Work to complete
Please return the lines below verbatim, beginning at the one that has "total: 4013.99 -> 6663.05" and stopping after the one that has "LPD Zurich Satin", and add no other lines.

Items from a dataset

----

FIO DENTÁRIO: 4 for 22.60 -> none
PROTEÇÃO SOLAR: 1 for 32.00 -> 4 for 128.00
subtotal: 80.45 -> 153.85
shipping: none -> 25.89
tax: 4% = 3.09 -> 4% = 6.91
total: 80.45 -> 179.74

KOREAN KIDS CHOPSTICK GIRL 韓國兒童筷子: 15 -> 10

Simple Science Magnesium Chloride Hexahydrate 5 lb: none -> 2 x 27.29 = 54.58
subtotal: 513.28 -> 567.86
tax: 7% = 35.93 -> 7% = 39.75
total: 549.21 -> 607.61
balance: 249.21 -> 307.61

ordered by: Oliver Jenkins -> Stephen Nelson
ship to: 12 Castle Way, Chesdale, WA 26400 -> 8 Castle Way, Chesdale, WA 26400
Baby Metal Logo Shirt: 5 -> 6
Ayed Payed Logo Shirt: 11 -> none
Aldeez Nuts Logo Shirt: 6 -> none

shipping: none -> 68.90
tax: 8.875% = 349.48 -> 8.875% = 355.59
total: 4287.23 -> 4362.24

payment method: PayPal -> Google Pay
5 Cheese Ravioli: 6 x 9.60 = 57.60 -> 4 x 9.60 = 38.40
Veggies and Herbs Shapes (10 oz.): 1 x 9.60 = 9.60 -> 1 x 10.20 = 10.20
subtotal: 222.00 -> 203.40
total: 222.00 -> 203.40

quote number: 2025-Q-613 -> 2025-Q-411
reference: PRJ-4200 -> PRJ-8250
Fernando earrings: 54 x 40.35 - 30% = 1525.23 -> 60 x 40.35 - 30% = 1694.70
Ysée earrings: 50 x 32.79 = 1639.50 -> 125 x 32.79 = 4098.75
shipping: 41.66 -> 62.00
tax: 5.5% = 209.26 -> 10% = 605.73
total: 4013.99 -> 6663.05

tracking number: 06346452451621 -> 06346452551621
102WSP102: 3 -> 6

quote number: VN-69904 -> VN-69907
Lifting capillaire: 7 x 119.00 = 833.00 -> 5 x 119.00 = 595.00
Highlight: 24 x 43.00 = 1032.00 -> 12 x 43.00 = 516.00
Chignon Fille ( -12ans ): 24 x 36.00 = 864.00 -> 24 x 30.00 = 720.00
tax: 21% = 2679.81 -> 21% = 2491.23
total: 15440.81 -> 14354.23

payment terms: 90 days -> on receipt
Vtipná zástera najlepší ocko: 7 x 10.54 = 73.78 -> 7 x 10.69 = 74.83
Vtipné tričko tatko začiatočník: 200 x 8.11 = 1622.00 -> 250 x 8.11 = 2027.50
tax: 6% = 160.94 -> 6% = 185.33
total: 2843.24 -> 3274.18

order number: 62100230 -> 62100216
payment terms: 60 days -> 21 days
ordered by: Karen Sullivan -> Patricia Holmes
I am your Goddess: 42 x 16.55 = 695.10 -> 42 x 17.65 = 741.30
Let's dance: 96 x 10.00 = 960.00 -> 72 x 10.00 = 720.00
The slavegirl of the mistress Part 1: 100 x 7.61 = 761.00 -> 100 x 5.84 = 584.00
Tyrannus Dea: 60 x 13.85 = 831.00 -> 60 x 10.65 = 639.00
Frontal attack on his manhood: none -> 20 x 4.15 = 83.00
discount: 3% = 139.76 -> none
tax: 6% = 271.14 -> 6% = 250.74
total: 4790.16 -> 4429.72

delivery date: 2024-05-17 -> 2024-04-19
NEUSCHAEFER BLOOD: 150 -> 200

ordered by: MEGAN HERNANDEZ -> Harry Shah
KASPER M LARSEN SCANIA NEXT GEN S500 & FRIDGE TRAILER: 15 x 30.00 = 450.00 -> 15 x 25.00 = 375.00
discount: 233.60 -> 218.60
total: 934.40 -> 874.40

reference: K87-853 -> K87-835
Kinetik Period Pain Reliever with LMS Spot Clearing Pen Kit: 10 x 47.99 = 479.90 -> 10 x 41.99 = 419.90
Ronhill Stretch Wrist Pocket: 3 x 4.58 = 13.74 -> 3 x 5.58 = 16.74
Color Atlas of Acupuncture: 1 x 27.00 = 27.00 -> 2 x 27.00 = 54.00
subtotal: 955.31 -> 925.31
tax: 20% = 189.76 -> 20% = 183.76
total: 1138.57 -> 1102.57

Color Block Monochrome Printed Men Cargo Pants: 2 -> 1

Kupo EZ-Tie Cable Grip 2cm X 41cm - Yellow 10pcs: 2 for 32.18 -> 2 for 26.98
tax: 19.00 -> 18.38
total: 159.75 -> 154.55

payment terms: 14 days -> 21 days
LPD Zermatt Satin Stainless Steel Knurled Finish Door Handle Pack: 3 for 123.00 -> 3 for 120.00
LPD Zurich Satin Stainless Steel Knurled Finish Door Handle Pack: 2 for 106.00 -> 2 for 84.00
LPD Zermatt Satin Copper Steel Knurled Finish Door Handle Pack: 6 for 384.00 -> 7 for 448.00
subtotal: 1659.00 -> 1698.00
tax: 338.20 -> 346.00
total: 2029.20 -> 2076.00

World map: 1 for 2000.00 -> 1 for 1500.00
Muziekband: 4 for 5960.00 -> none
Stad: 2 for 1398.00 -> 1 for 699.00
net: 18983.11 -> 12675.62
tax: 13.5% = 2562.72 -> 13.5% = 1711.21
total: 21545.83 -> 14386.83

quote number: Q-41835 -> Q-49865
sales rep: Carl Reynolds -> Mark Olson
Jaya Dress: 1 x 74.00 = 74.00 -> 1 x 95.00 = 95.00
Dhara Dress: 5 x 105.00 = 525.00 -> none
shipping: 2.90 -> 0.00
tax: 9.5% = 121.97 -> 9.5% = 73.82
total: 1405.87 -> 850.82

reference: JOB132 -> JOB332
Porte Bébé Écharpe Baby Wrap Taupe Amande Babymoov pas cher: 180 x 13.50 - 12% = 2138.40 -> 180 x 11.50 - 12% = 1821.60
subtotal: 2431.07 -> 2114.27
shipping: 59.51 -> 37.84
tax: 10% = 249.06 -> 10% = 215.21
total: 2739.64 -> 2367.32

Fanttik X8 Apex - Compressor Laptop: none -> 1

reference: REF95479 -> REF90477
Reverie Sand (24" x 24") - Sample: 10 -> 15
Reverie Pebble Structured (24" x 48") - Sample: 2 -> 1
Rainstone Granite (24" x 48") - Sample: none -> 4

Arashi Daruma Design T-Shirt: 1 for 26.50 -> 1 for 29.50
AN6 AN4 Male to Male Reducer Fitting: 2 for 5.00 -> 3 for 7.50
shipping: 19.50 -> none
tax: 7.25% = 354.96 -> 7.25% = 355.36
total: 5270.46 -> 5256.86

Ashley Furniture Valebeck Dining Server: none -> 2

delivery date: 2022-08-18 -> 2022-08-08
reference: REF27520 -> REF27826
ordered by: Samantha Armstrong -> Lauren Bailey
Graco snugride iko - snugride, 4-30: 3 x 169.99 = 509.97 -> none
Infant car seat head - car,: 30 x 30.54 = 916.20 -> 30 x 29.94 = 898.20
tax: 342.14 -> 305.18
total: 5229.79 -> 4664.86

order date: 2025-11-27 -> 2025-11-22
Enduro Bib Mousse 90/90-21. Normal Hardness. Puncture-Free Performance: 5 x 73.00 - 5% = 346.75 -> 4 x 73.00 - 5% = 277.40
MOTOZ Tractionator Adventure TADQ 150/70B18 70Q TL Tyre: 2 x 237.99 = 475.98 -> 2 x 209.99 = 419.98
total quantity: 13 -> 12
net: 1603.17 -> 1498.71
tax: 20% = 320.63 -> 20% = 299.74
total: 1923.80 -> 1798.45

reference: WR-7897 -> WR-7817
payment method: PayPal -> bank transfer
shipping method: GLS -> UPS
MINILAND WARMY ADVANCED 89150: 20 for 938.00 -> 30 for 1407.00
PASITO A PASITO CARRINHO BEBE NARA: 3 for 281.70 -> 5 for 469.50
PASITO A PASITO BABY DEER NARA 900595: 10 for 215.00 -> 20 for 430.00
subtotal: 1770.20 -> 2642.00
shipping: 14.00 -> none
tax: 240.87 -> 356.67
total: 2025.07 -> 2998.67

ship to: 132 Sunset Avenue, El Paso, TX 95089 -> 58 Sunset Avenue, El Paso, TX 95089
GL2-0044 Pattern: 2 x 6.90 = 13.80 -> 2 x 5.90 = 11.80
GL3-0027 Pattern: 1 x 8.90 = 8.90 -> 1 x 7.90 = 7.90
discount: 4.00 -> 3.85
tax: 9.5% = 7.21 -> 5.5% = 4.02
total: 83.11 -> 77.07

----

Output for this task
total: 4013.99 -> 6663.05

tracking number: 06346452451621 -> 06346452551621
102WSP102: 3 -> 6

quote number: VN-69904 -> VN-69907
Lifting capillaire: 7 x 119.00 = 833.00 -> 5 x 119.00 = 595.00
Highlight: 24 x 43.00 = 1032.00 -> 12 x 43.00 = 516.00
Chignon Fille ( -12ans ): 24 x 36.00 = 864.00 -> 24 x 30.00 = 720.00
tax: 21% = 2679.81 -> 21% = 2491.23
total: 15440.81 -> 14354.23

payment terms: 90 days -> on receipt
Vtipná zástera najlepší ocko: 7 x 10.54 = 73.78 -> 7 x 10.69 = 74.83
Vtipné tričko tatko začiatočník: 200 x 8.11 = 1622.00 -> 250 x 8.11 = 2027.50
tax: 6% = 160.94 -> 6% = 185.33
total: 2843.24 -> 3274.18

order number: 62100230 -> 62100216
payment terms: 60 days -> 21 days
ordered by: Karen Sullivan -> Patricia Holmes
I am your Goddess: 42 x 16.55 = 695.10 -> 42 x 17.65 = 741.30
Let's dance: 96 x 10.00 = 960.00 -> 72 x 10.00 = 720.00
The slavegirl of the mistress Part 1: 100 x 7.61 = 761.00 -> 100 x 5.84 = 584.00
Tyrannus Dea: 60 x 13.85 = 831.00 -> 60 x 10.65 = 639.00
Frontal attack on his manhood: none -> 20 x 4.15 = 83.00
discount: 3% = 139.76 -> none
tax: 6% = 271.14 -> 6% = 250.74
total: 4790.16 -> 4429.72

delivery date: 2024-05-17 -> 2024-04-19
NEUSCHAEFER BLOOD: 150 -> 200

ordered by: MEGAN HERNANDEZ -> Harry Shah
KASPER M LARSEN SCANIA NEXT GEN S500 & FRIDGE TRAILER: 15 x 30.00 = 450.00 -> 15 x 25.00 = 375.00
discount: 233.60 -> 218.60
total: 934.40 -> 874.40

reference: K87-853 -> K87-835
Kinetik Period Pain Reliever with LMS Spot Clearing Pen Kit: 10 x 47.99 = 479.90 -> 10 x 41.99 = 419.90
Ronhill Stretch Wrist Pocket: 3 x 4.58 = 13.74 -> 3 x 5.58 = 16.74
Color Atlas of Acupuncture: 1 x 27.00 = 27.00 -> 2 x 27.00 = 54.00
subtotal: 955.31 -> 925.31
tax: 20% = 189.76 -> 20% = 183.76
total: 1138.57 -> 1102.57

Color Block Monochrome Printed Men Cargo Pants: 2 -> 1

Kupo EZ-Tie Cable Grip 2cm X 41cm - Yellow 10pcs: 2 for 32.18 -> 2 for 26.98
tax: 19.00 -> 18.38
total: 159.75 -> 154.55

payment terms: 14 days -> 21 days
LPD Zermatt Satin Stainless Steel Knurled Finish Door Handle Pack: 3 for 123.00 -> 3 for 120.00
LPD Zurich Satin Stainless Steel Knurled Finish Door Handle Pack: 2 for 106.00 -> 2 for 84.00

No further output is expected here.